**EXERCISE**:
Copy out all of the data word for word. Omit every picture.

**Records from a data source**:
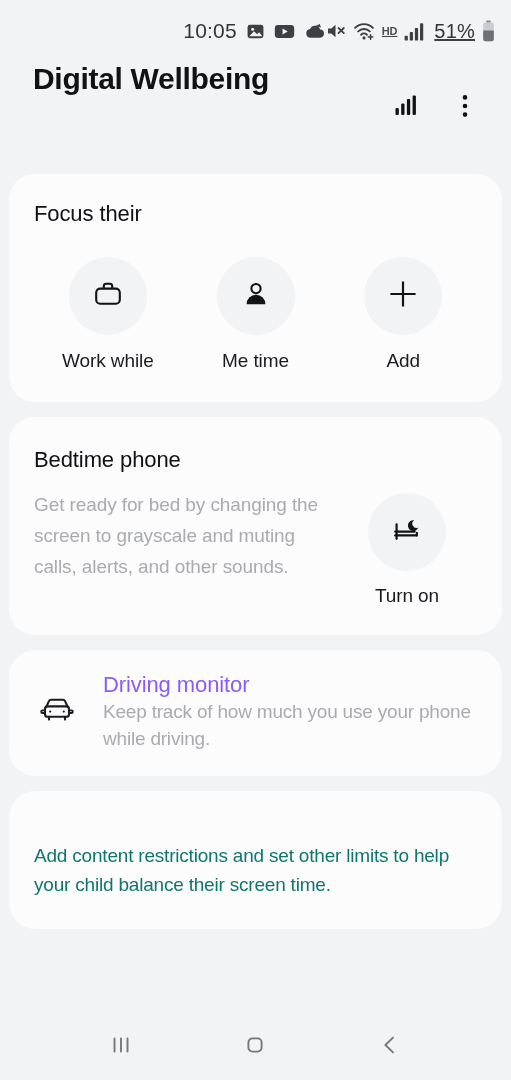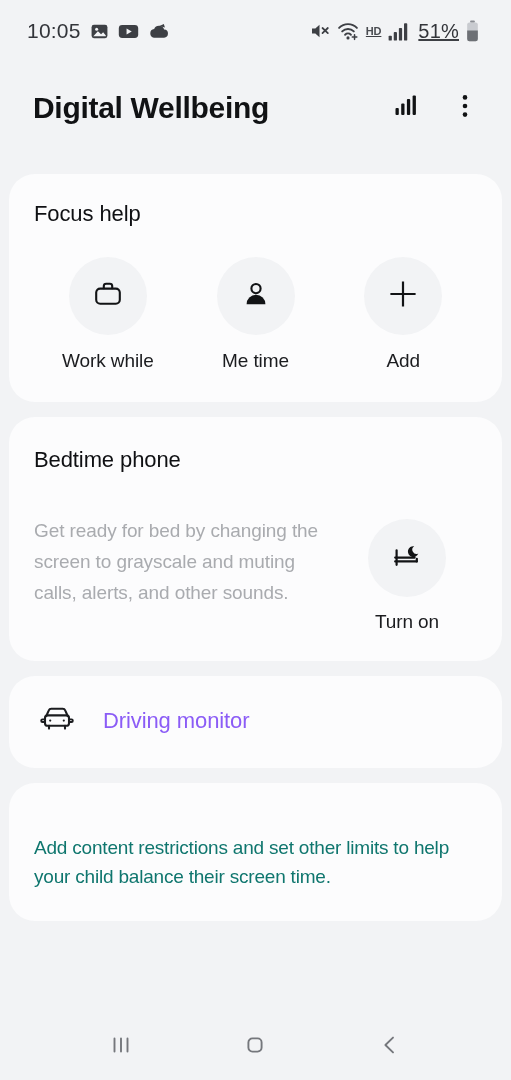"10:05" .status-bar { justify-content: space-between -> flex-end; padding: 0 32px 0 27px -> 0 16px 0 27px }
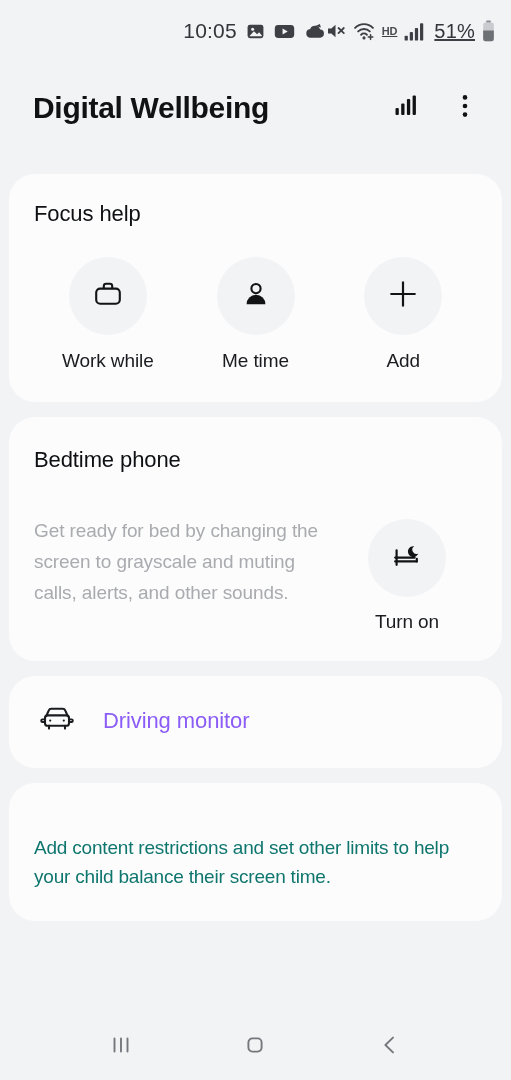"Digital Wellbeing" .app-bar { align-items: center -> none }
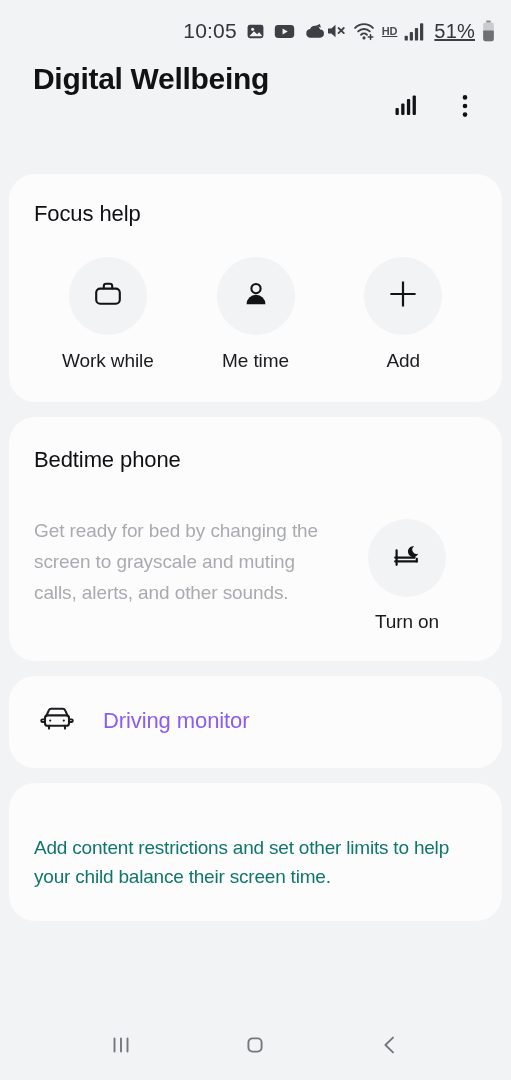"Focus help" div.card-title { text: help -> their }
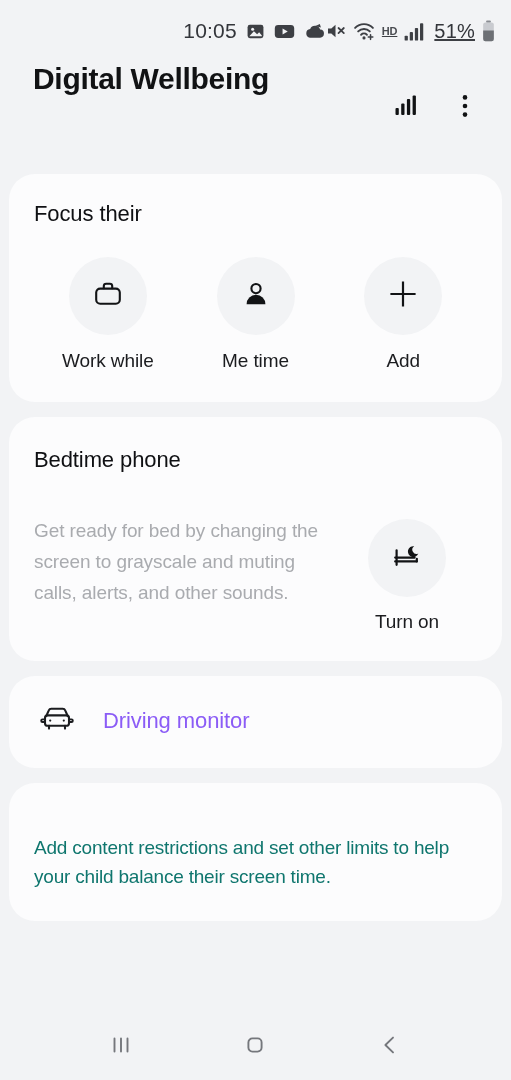"Get ready for bed by" .bedtime-body { margin-top: 42px -> 16px }
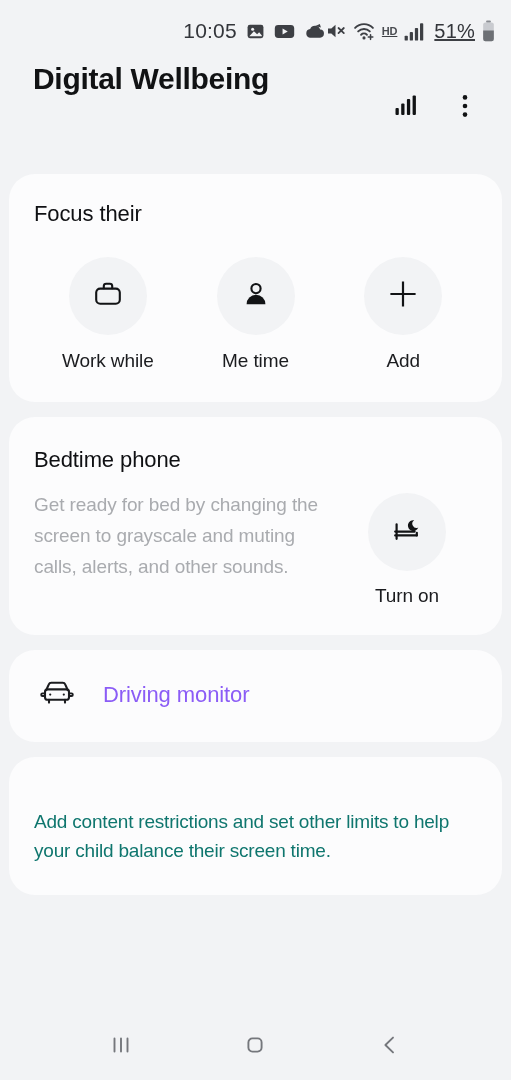"Keep track of how much" div.driving-desc { html: none -> <div>Keep track of how much you use your phone while driving.</div> }
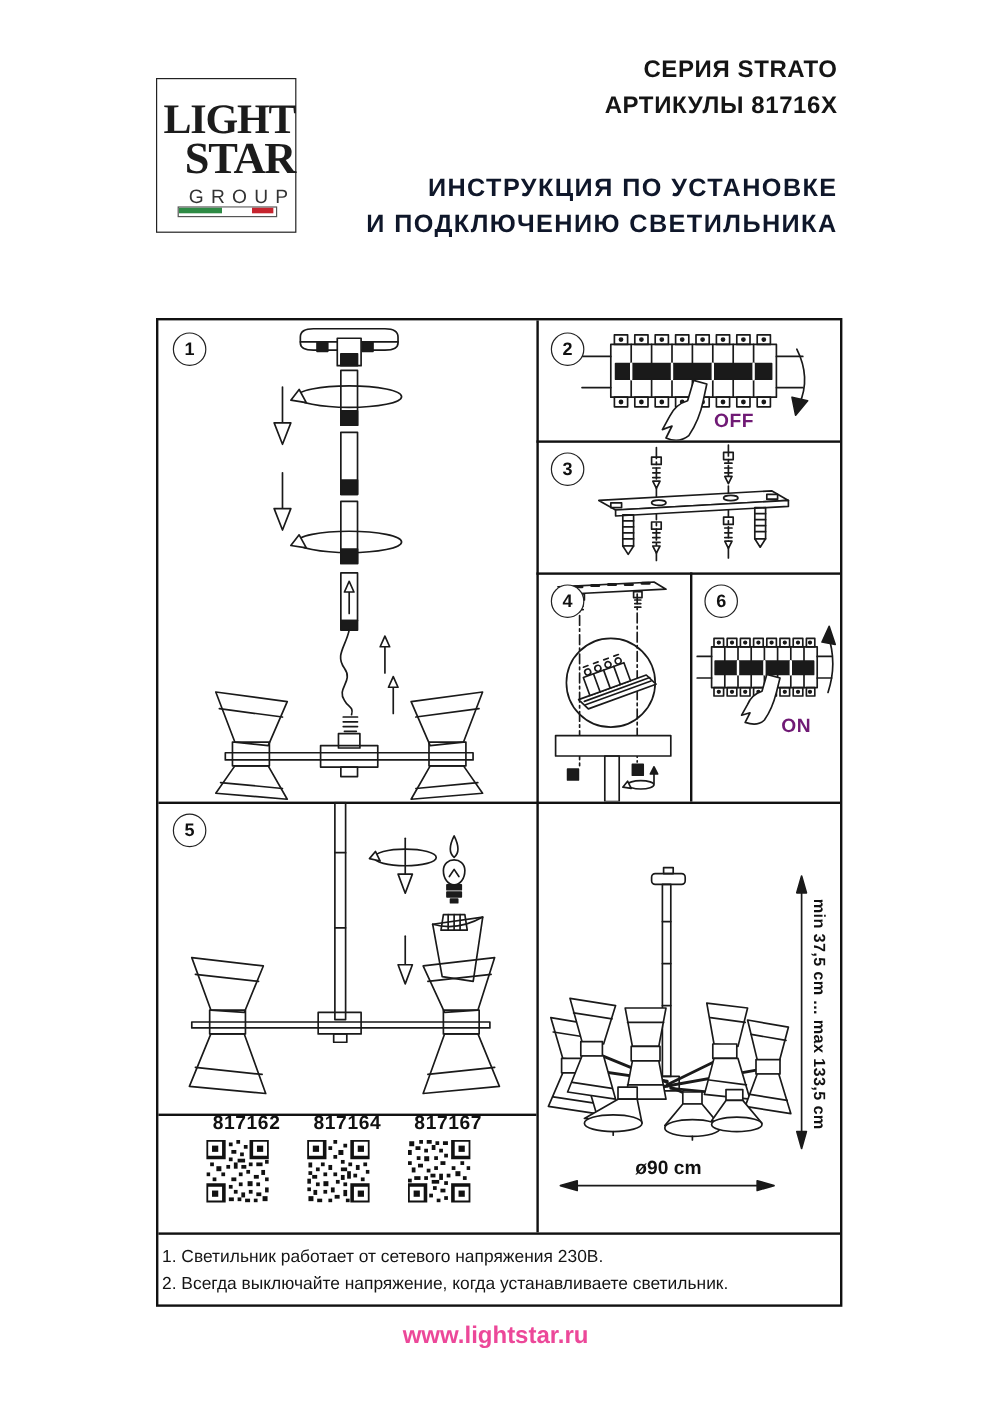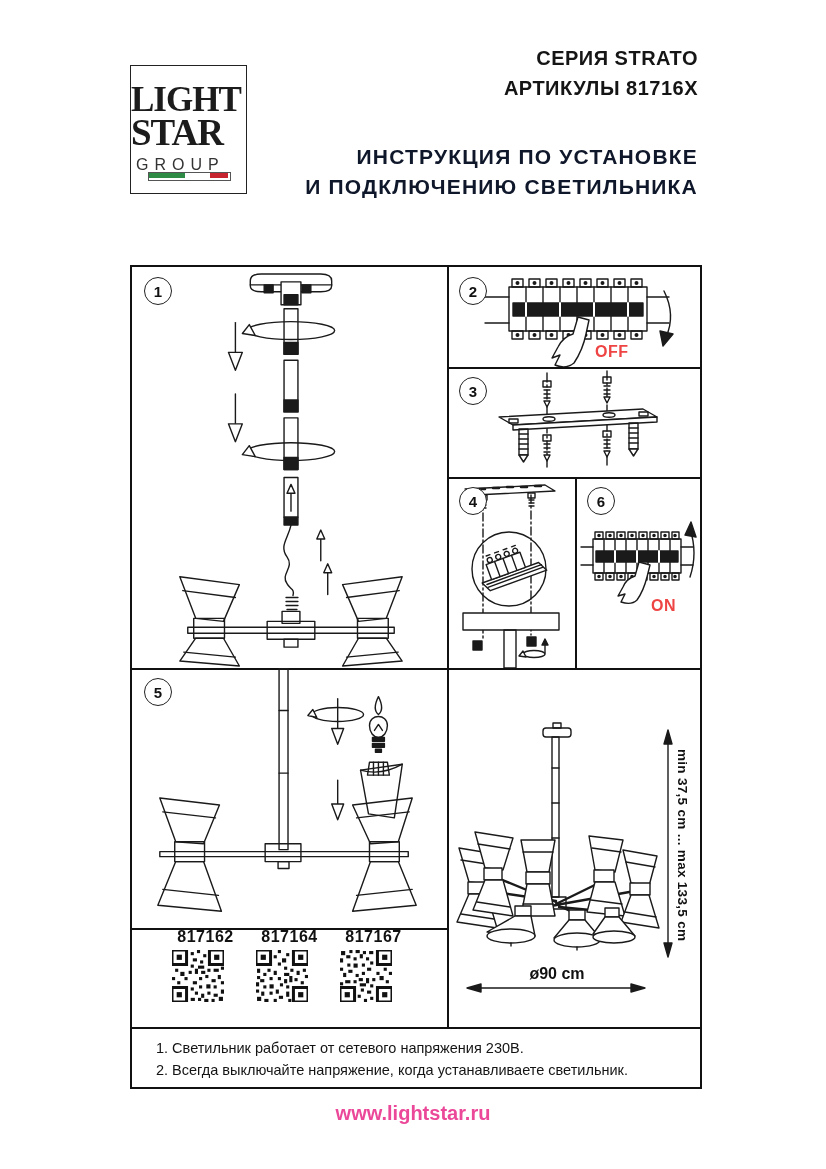"LIGHT" .logo-box { text-align: left -> right }
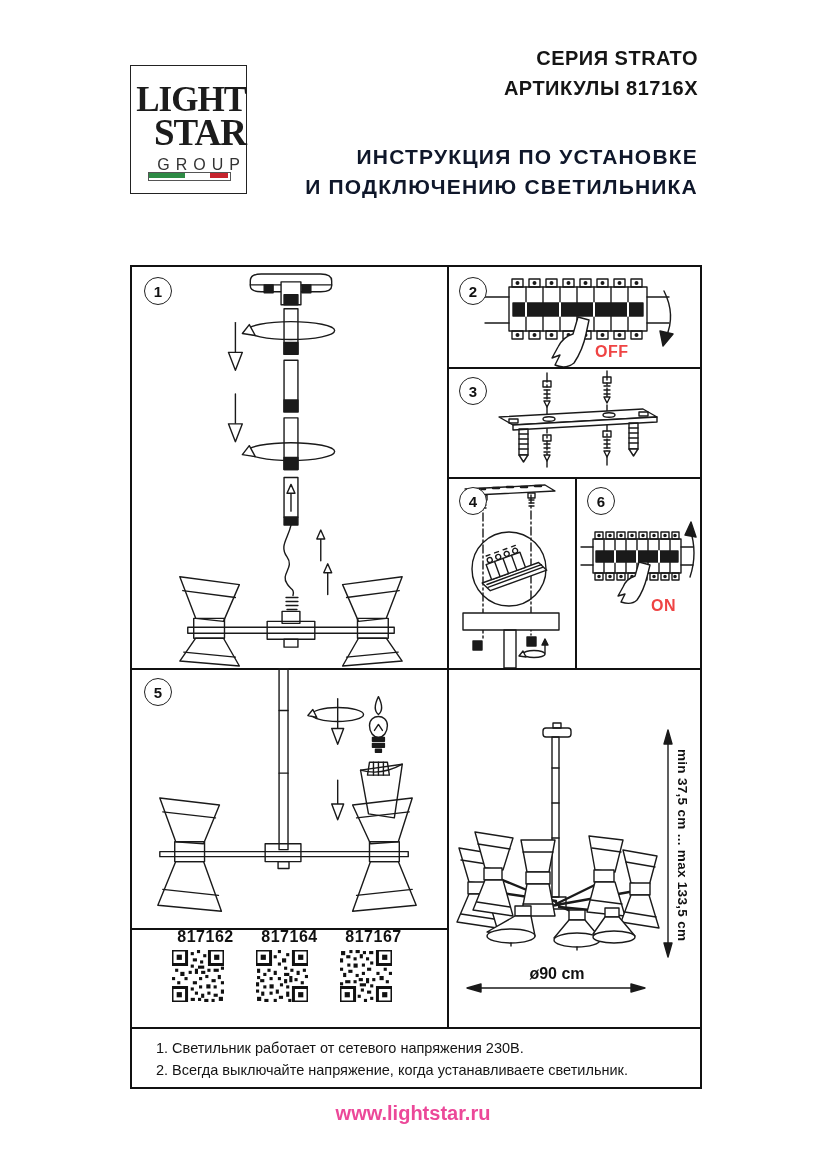"OFF" .switch-label { color: #ef4444 -> #701a75 }
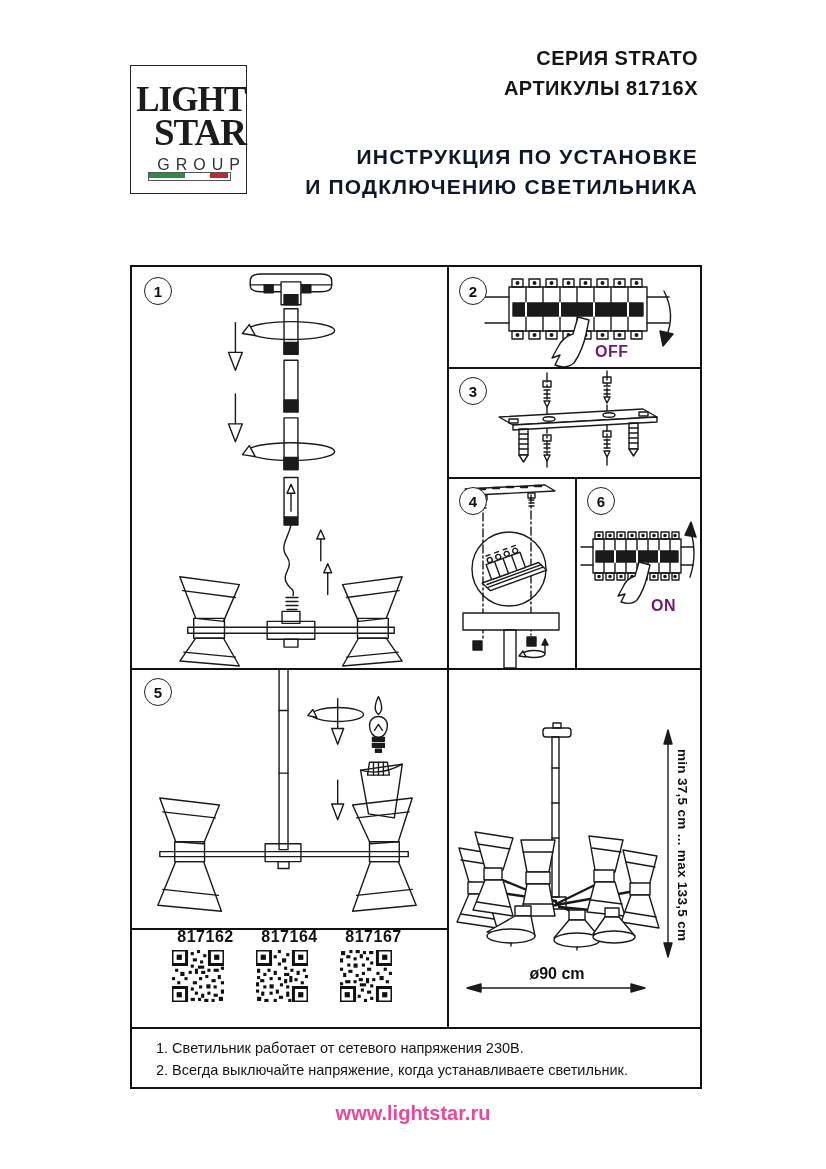"1. Светильник работает от сетевого" .notes { padding: 10px 0 0 24px -> 10px 0 0 3px }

**EXERCISE ANSWER**:
"10:05" .status-bar { justify-content: space-between -> flex-end; padding: 0 32px 0 27px -> 0 16px 0 27px }
"Digital Wellbeing" .app-bar { align-items: center -> none }
"Focus help" div.card-title { text: help -> their }
"Get ready for bed by" .bedtime-body { margin-top: 42px -> 16px }
"Keep track of how much" div.driving-desc { html: none -> <div>Keep track of how much you use your phone while driving.</div> }
"LIGHT" .logo-box { text-align: left -> right }
"OFF" .switch-label { color: #ef4444 -> #701a75 }
"1. Светильник работает от сетевого" .notes { padding: 10px 0 0 24px -> 10px 0 0 3px }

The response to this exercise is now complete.